I soldati hanno marciato a centinaia insieme a carri armati, missili, droni e ogni tipo di armamenti per la centrale piazza della Repubblica (dove un tempo si trovava una statua dedicata a Lenin) e le vie circostanti. Impossibile dimenticare che l’Armenia, questa nazione sopravvissuta a tante invasioni e un Genocidio – quello compiuto dai turchi ottomani nel 1915 – è ancora protagonista di una guerra dimenticata. A contrapporsi all’Armenia è ancora una volta un Paese di lingua e cultura turca, l’Azerbaigian, a maggioranza musulmana, anche se perlopiù laico. Gli spettri del passato, da queste parti, si presentano in una veste insieme antica e nuova.
Un gran parlare si è fatto in questi giorni a Yerevan dei nuovi armamenti esibiti nella parata, e in particolare del sistema missilistico Iskander di produzione russa, vero protagonista della giornata. Ma a colpire lo spettatore – fra marce di soldati, caccia che sfrecciano in cielo, carri armati in abbondanza e bimbi che sventolano il tricolore armeno – è soprattutto l’accoglienza tiepida riservata dai cittadini alle autorità, e al presidente Sargsyan in testa. La corruzione e i continui abusi del potere stritolano una nazione aperta, avanzata e assolutamente europea per livello di cultura e intraprendenza. La popolazione è visibilmente stanca della politica e dei suoi troppi vizi. Il resto lo fa il blocco ultradecennale dei confini imposto da Turchia e Azerbaigian – il nemico antico e quello nuovo – che ha determinato la nascita di un’economia basata su monopoli, e retta da pochissime famiglie, gli oligarchi.

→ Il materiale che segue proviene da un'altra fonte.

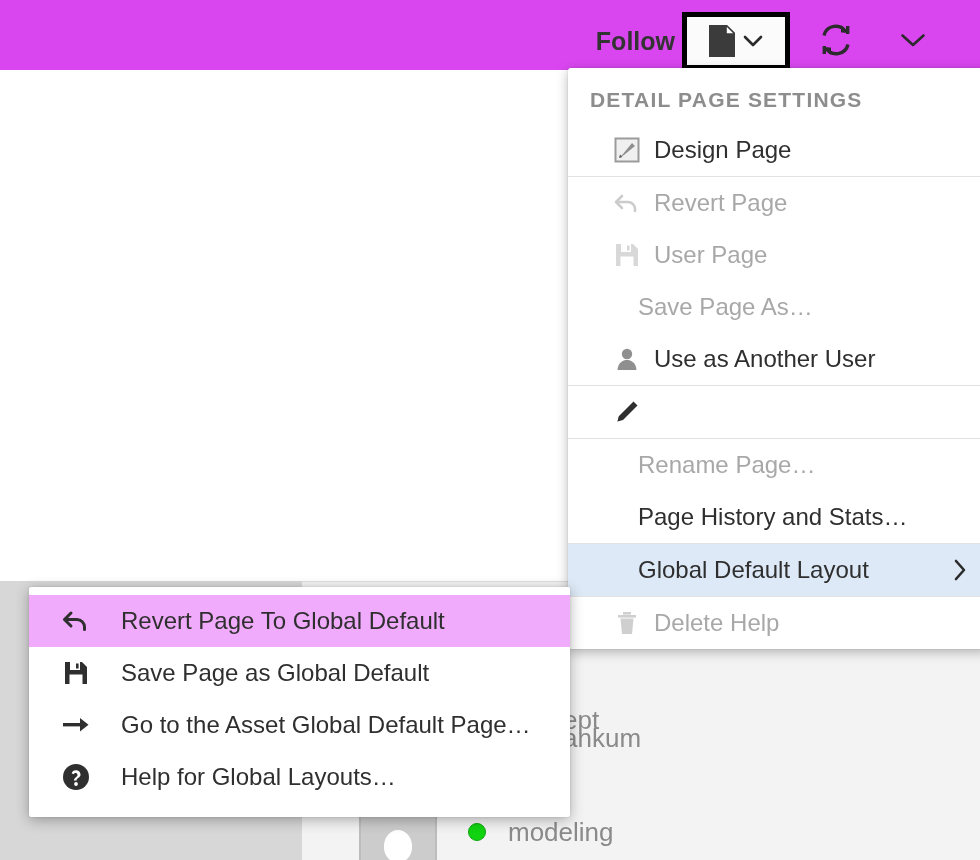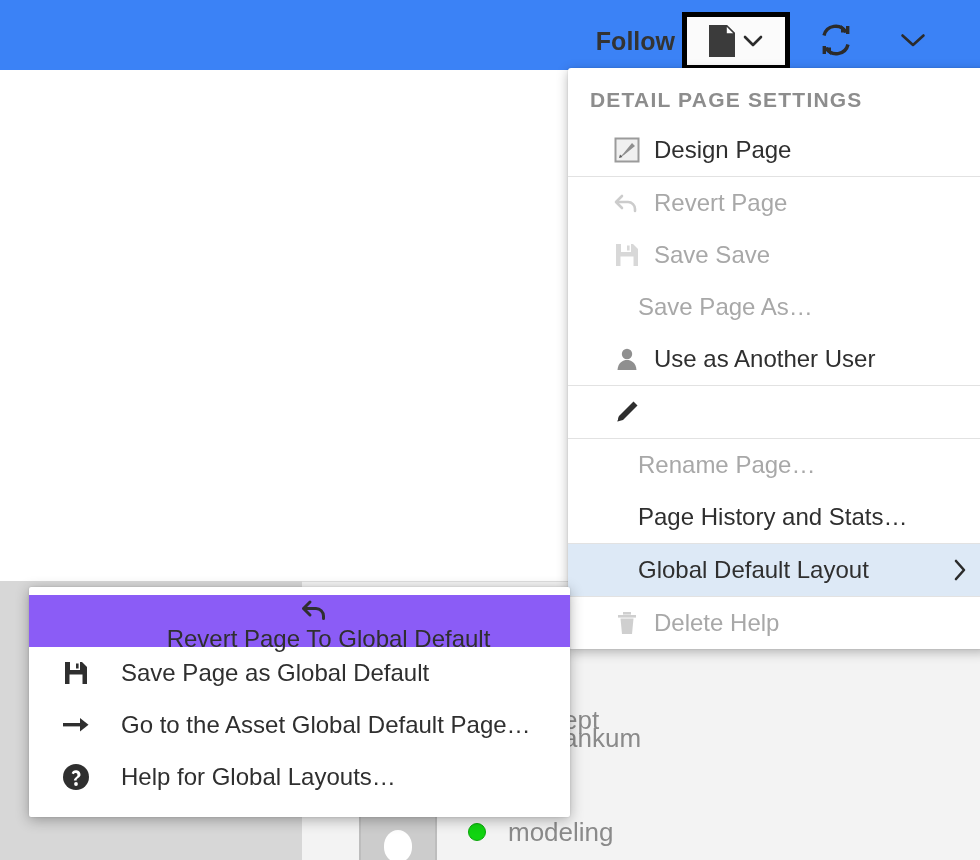"Follow" .toolbar { background: #3b82f6 -> #d946ef }
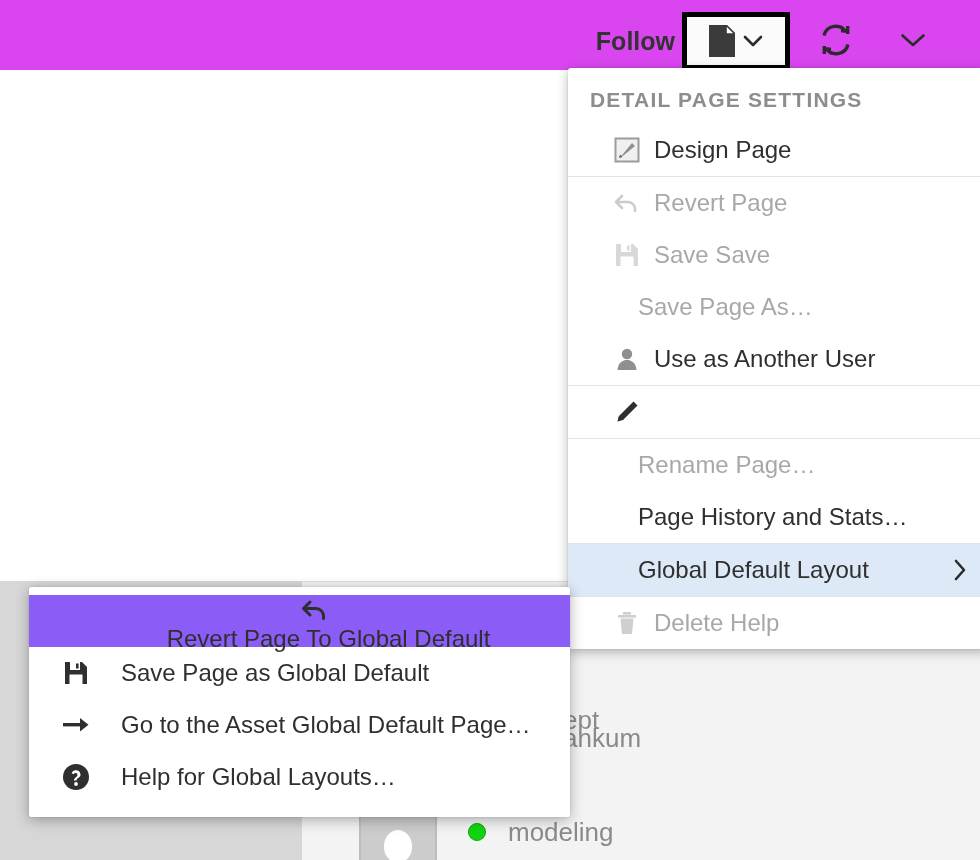"Save Save" span.mi-label { text: Save Save -> User Page }
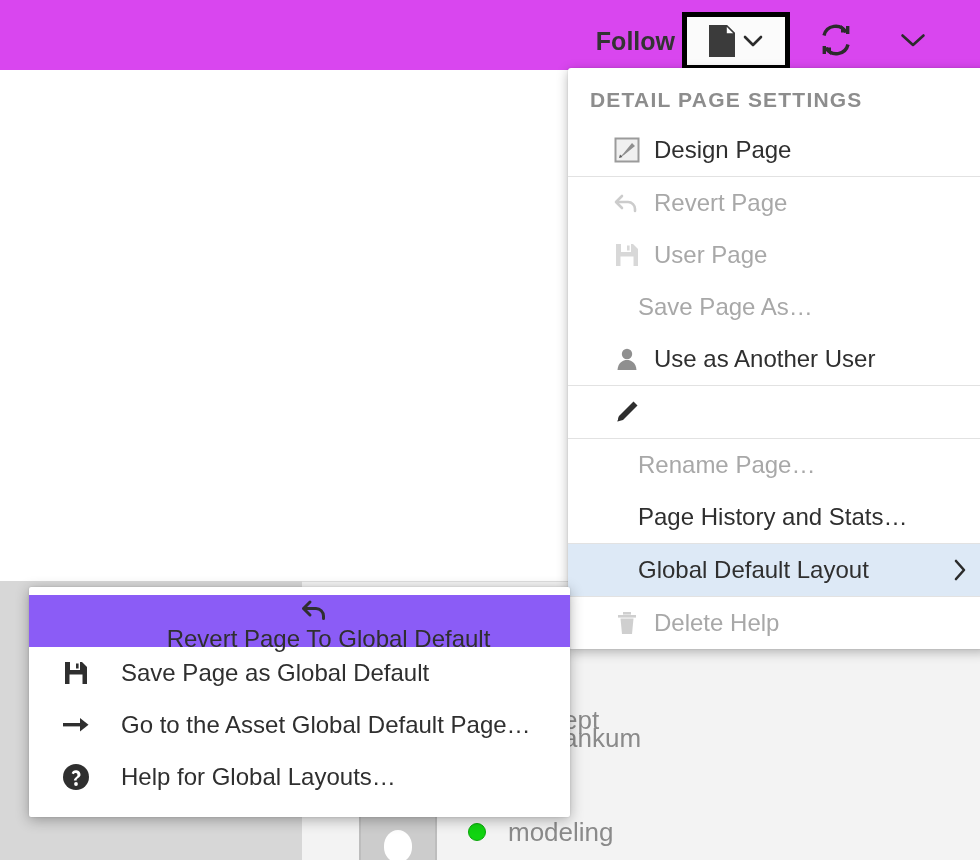"Revert Page To Global Default" .sub-item.selected { background: #8b5cf6 -> #f0abfc; flex-direction: column -> none }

Ma anche questo non basta a piegare questa gente, avvezza da secoli a ogni genere di abusi, invasioni e persecuzioni. Persiani, romani, mongoli, turchi e russi – fra gli altri – hanno a più riprese nel corso della storia calpestato questa terra disseminata di croci, saccheggiando, uccidendo, sterminando. Ponte naturale fra Oriente e Occidente, l’Armenia è per sua definizione terra di passaggio e di guerra. Ma gli armeni nonostante tutto sono ancora qui e resistono, fieri della propria storia e cultura. Questa gente è dura, inscalfibile come le pietre in cui è scolpito il suo paesaggio.
Aveva colto bene questo aspetto lo scrittore armeno-americano William Saroyan, in un brano che gli armeni – soprattutto i più nazionalisti – amano ripetere: “Avanti, distruggete l’Armenia. Vediamo se ci riuscirete. Mandateli nel deserto senza pane o acqua. Distruggete le loro case e chiese. Poi vedrete se non rideranno, canteranno, e pregheranno ancora. Perché quando due o tre di loro si incontrano da qualche parte nel mondo, vedrete se non creeranno una nuova Armenia”.